With a swimspa, even though it is probably fitted with a 3kW heater, we would recommend you consider at least a 6kW unit.

The bigger the heat pump the quicker the unit will heat the water but, it is important to ensure that here is adequate water flow through the heat pump! Your hot tub or swimspa will have either a 2-speed circulation/booster or separate circulation pump. Depending on the ASHP size and the distance a separate ‘shunt’ pump might be needed.

Our H&V team will be happy to assist call 01980 611555

Selecting the Location for your Air Source Heat Pump

You need to choose a location that will allow good air flow to the ASHP, you do not want it circulating its cold discharge air. You will also need to have plenty of space all around the unit, ideally 300mm of open space where the air enters and at least 2m where it exits. The unit cannot be in a box or shed, unless air flow is achieved.

It is important to consider the height of the heat pump in relation to the water level. It is always better to have the heat pump located at or below the water level, any higher than the water level is likely to need a larger or ‘shunt’ pump to push the water around the system.

When operating the heat pump will create a small amount of condensate water so it is good to run the to a small gravel soakaway or drain.

The ASHP extracts all of the heat from the ambient air and therefore the discharge air is very cold, do not site the unit so it blows over you or recreational space – it is excellent at keeping drinks cold!

Remember that you must keep the ASHP at least 1m from any neighbour boundary (3m in Wales).

How much pipe will I need?

You will need to measure the distance between the connection on the hot tub and final location of the ASHP, it is always a good idea to add extra to allow for the orientation of the ASHP.

It is good practice insulate the pipe runs, this will minimise heat loss from the pipe and reduce heating costs

What size pipe do I need?

Most Hot Tubs pipework is 2”, the heat pump will need to be plumbed on a bypass and not the full flow of the pump.
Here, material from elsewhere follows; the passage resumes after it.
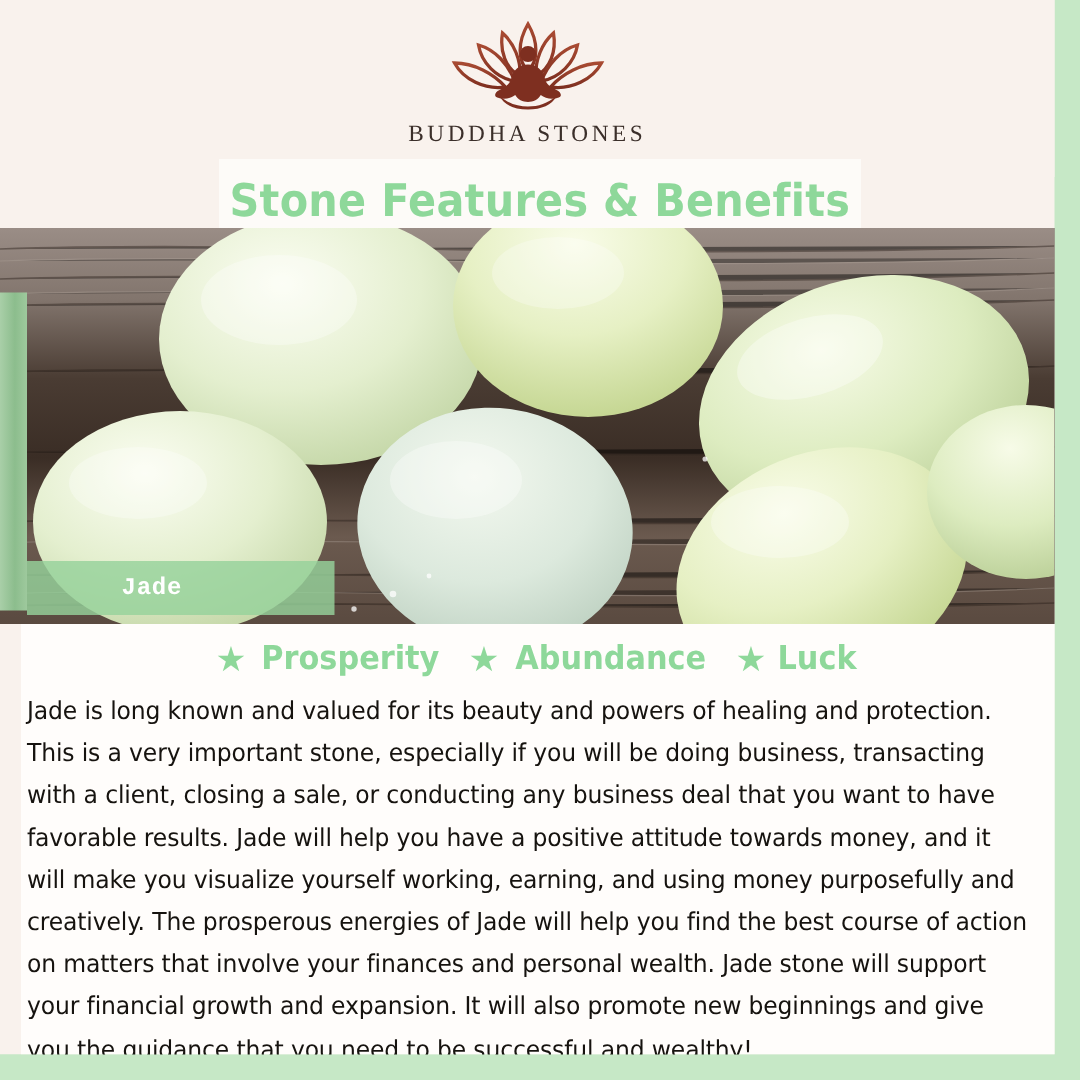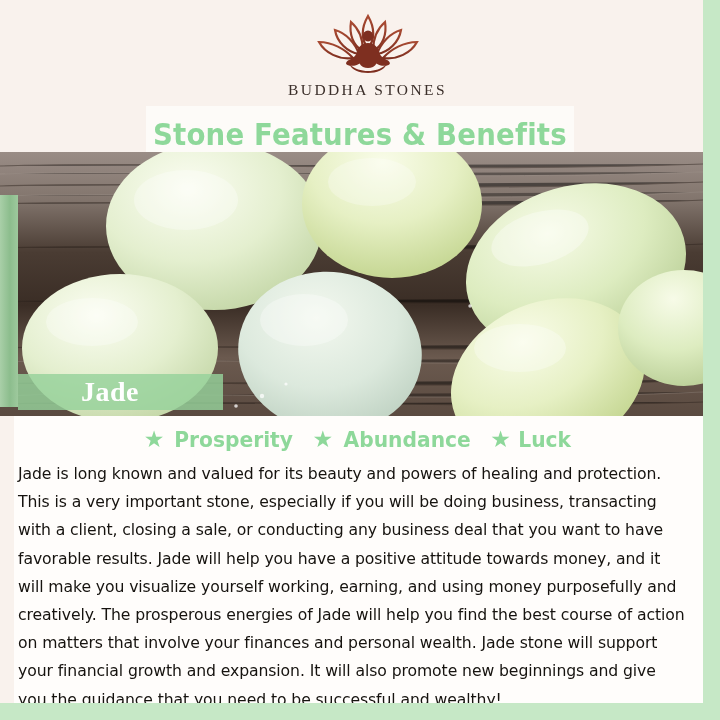"BUDDHA STONES" .logo-wrap { left: 16px -> 0 }
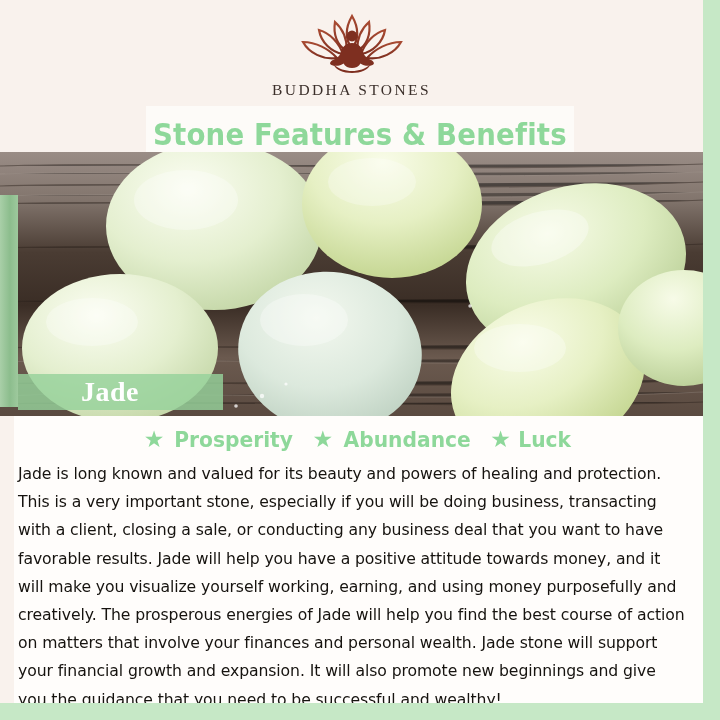"Jade" .name-text { font-family: Liberation Serif, serif -> Liberation Mono, monospace; font-size: 28px -> 16px }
Therefore, 1½” will often suffice, again we can advise with pipe selection.

How do I connect the Air Source Heat Pump to my hot tub or swimspa?

Firstly, you will need to identify the filter plumbing of your hot tub or swimspa. As mentioned above, you need to see if you have a 2-speed circulation pump or separate circulation pump.

The connection will need to be made after the pump and should be on a valved bypass so that the flow of water can be controlled and or isolated.

Most Catalina™ hot tubs and swimspas have pre-installed by pass, this is where the flow and return to the ASHP will be connected making sure that the flow into the ASHP is connected to the first connection after the pump and the return from the ASHP is the one after and down line. There should be a valve installed between the two connections to enable the flow of water to be increased or decreased to suit the flow requirements of the Heat Pump.

Depending on the hot tub or swimspa control system you might need to install a ‘change over’ switch, this will allow the existing control pack to manage the Heat Pump.

You will need a qualified electrical engineer to install a suitable power supply to the ASHP.

When all complete, enjoy the reduced heating cost your new ASHP will offer you.